Bloomberg Businessweek

To Boldly Go and Leverage a Legacy Brand

CBS’s Les Moonves thinks his new Star Trek show will get you to pay $5.99 for his app

For decades, Star Trek has transported fans to the far corners of the universe: from Aldebaran, where the Enterprise crew harvested mud leeches, to the Sigma Draconis system, where they recovered Spock’s stolen brain. Now the franchise is voyaging to a perilous sector rife with the most terrifying enemies it’s ever faced: streaming video.
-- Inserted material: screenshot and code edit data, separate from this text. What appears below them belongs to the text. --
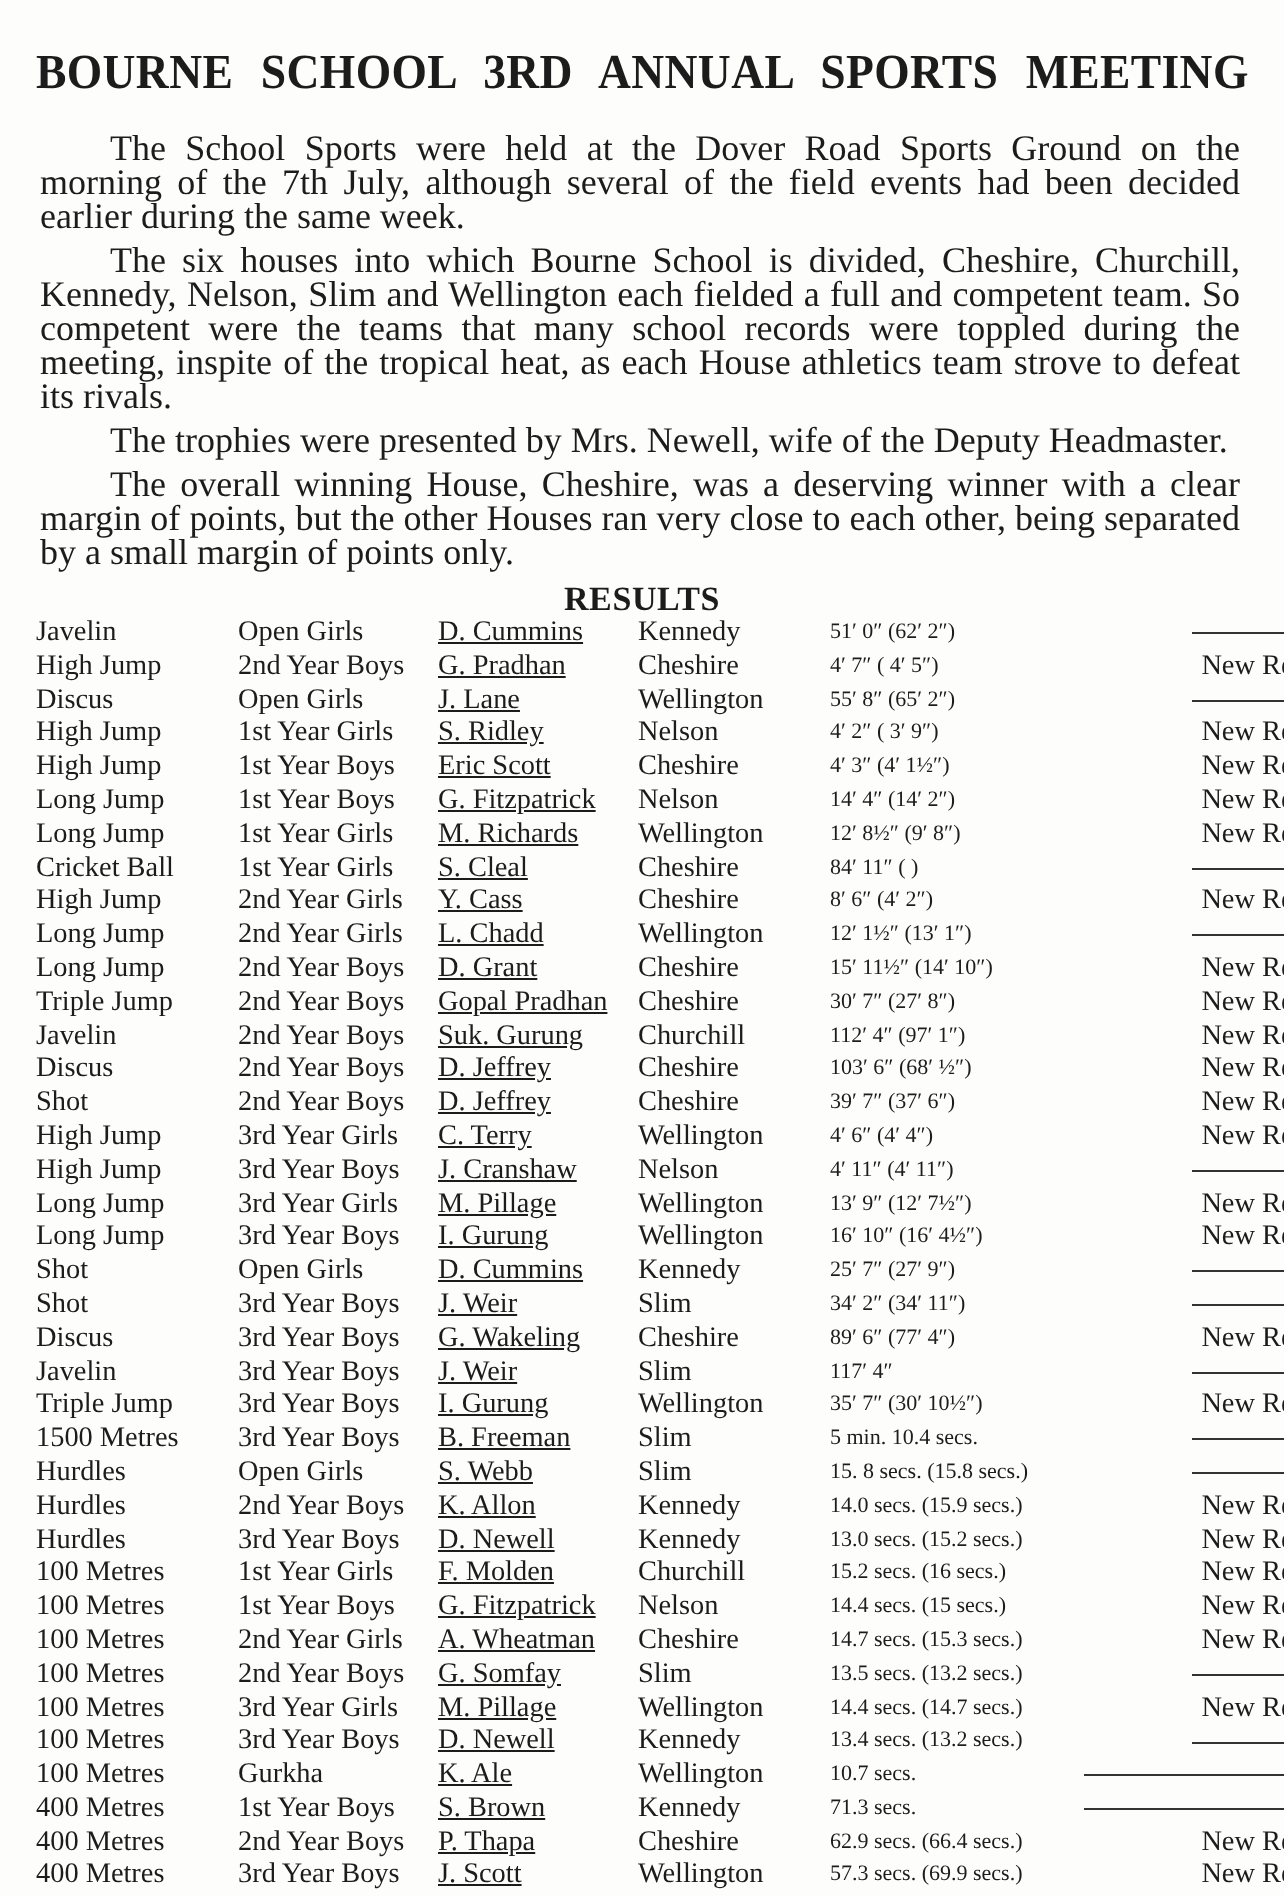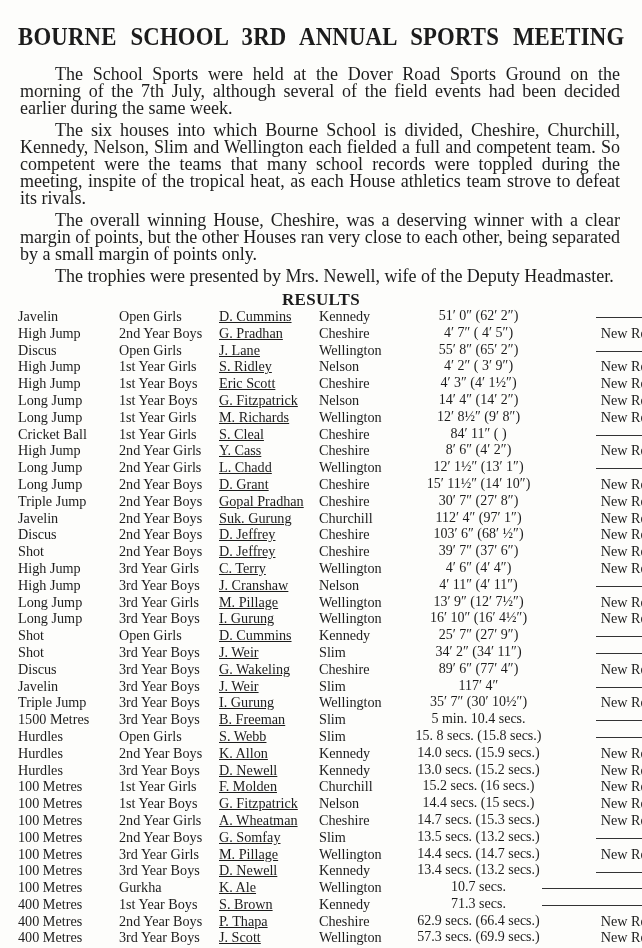--- a/index.html
+++ b/index.html
@@ -27,38 +27,38 @@
   }
   table.results {
     position: absolute; left: 18px; top: 289px;
     border-collapse: collapse; font-size: 14.2px;
   }
   table.results td { padding: 0; height: 16.8px; line-height: 16.8px; white-space: nowrap; vertical-align: middle; }
   .c-event { width: 101px; margin-left: 13px; }
   .c-cat { width: 100px; }
   .c-name { width: 100px; text-decoration: underline; }
   .c-house { width: 96px; }
-  .c-perf { width: 127px; font-size: 14px; text-align: center; }
+  .c-perf { width: 127px; font-size: 11px; }
   .c-rec { width: 80px; text-align: right; }
   .dash { display: inline-block; width: 76px; border-top: 1px solid #333; vertical-align: middle; }
   .dash.long { width: 130px; }
   .results tr:first-child td { padding-top: 0; }
   .results-wrap { position: absolute; left: 0; top: 308px; }
 </style>
 </head>
 <body>
 
 <div class="page">
   <h1>BOURNE SCHOOL 3RD ANNUAL SPORTS MEETING</h1>
 
   <div class="intro">
     <p>The School Sports were held at the Dover Road Sports Ground on the morning of the 7th July, although several of the field events had been decided earlier during the same week.</p>
     <p>The six houses into which Bourne School is divided, Cheshire, Churchill, Kennedy, Nelson, Slim and Wellington each fielded a full and competent team. So competent were the teams that many school records were toppled during the meeting, inspite of the tropical heat, as each House athletics team strove to defeat its rivals.</p>
+    <p>The trophies were presented by Mrs. Newell, wife of the Deputy Headmaster.</p>
     <p>The overall winning House, Cheshire, was a deserving winner with a clear margin of points, but the other Houses ran very close to each other, being separated by a small margin of points only.</p>
-    <p>The trophies were presented by Mrs. Newell, wife of the Deputy Headmaster.</p>
   </div>
 
   <div class="results-heading">RESULTS</div>
 
   <div class="results-wrap">
     <table class="results" style="position:relative; top:0;">
       <tbody id="results-body">
           <tr>
             <td class="c-event">Javelin</td>
             <td class="c-cat">Open Girls</td>

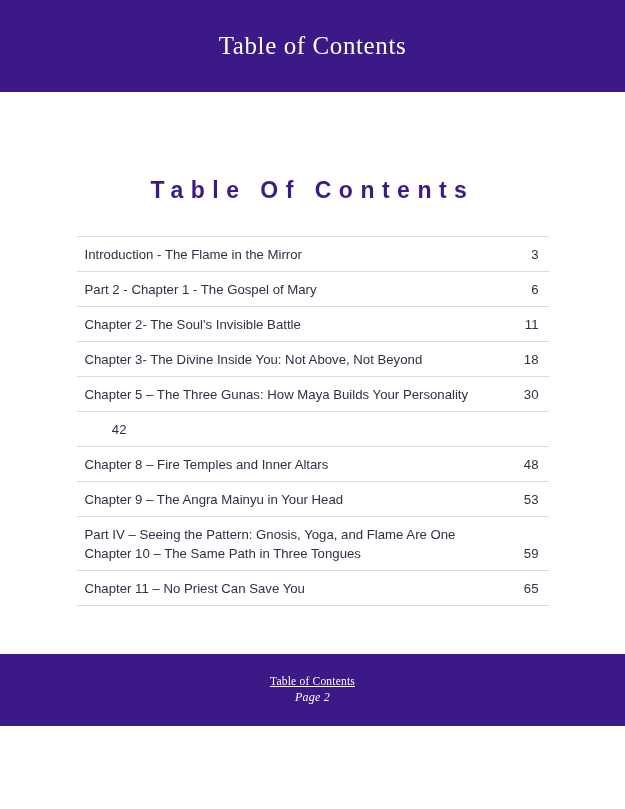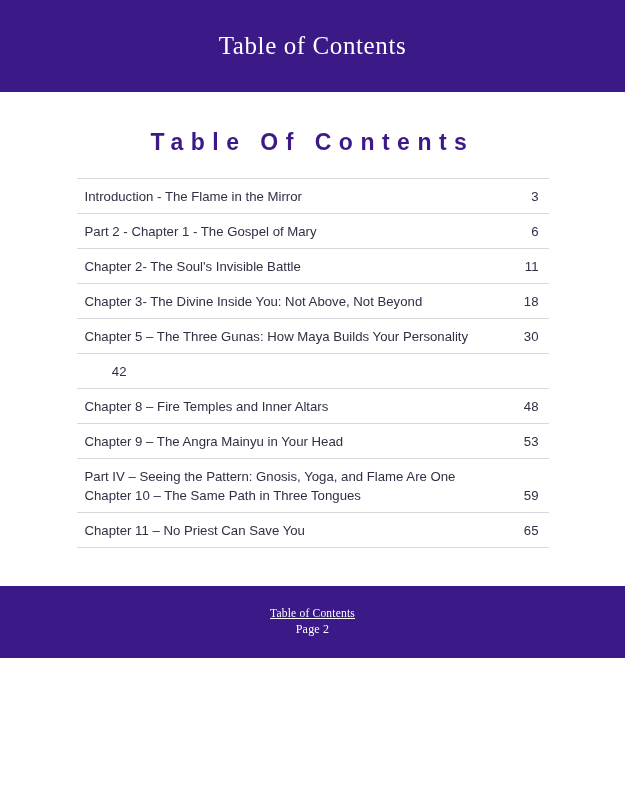--- a/index.html
+++ b/index.html
@@ -14,20 +14,21 @@
     overflow: hidden;
   }
   .page {
     position: relative;
     width: 625px;
     height: 658px;
     background: #ffffff;
     box-sizing: border-box;
     display: flex;
     flex-direction: column;
+    gap: 48px;
   }
   
   .header-band {
     width: 100%;
     height: 92px;
     background: #3b1a87;
     display: flex;
     align-items: center;
     justify-content: center;
     flex: 0 0 auto;
@@ -50,21 +51,21 @@
     text-align: center;
     color: #3b1a87;
     font-size: 23px;
     font-weight: bold;
     letter-spacing: 7.5px;
     margin-top: 37px;
     margin-bottom: 0;
     font-family: "Liberation Sans", sans-serif;
   }
   .toc-list {
-    margin: 22px auto 0 auto;
+    margin: 32px auto 0 auto;
     width: 472px;
     border-collapse: collapse;
   }
   .toc-row {
     display: flex;
     align-items: flex-end;
     border-bottom: 1px solid #d8d8dd;
     min-height: 34px;
     padding: 8px 4px 7px 8px;
     box-sizing: border-box;
@@ -104,20 +105,21 @@
   .footer-link {
     font-size: 11.5px;
     text-decoration: underline;
     color: #ffffff;
     margin-bottom: 3px;
     letter-spacing: 0.2px;
   }
   .footer-page {
     font-size: 12px;
     letter-spacing: 0.2px;
+    font-style: italic;
   }
 </style>
 </head>
 <body>
 
 <div class="page">
 
   <div class="header-band">
     <div class="header-title">Table of Contents</div>
   </div>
This fall, CBS Corp. is rolling out the first new Trek series in more than a decade. Unlike the five series preceding it, Star Trek: Discovery won’t be on traditional TV. The pilot aired on the network on Sept. 24, but subsequent episodes can be viewed only on CBS All Access, a streaming app that costs $5.99 a month. Discovery is set in a time of galactic war, and it arrives at a similarly fraught moment in TV. After years of denying the threat from Silicon Valley, media conglomerates are now, with varying levels of urgency, trying to figure out how to survive in the era of Netflix and YouTube.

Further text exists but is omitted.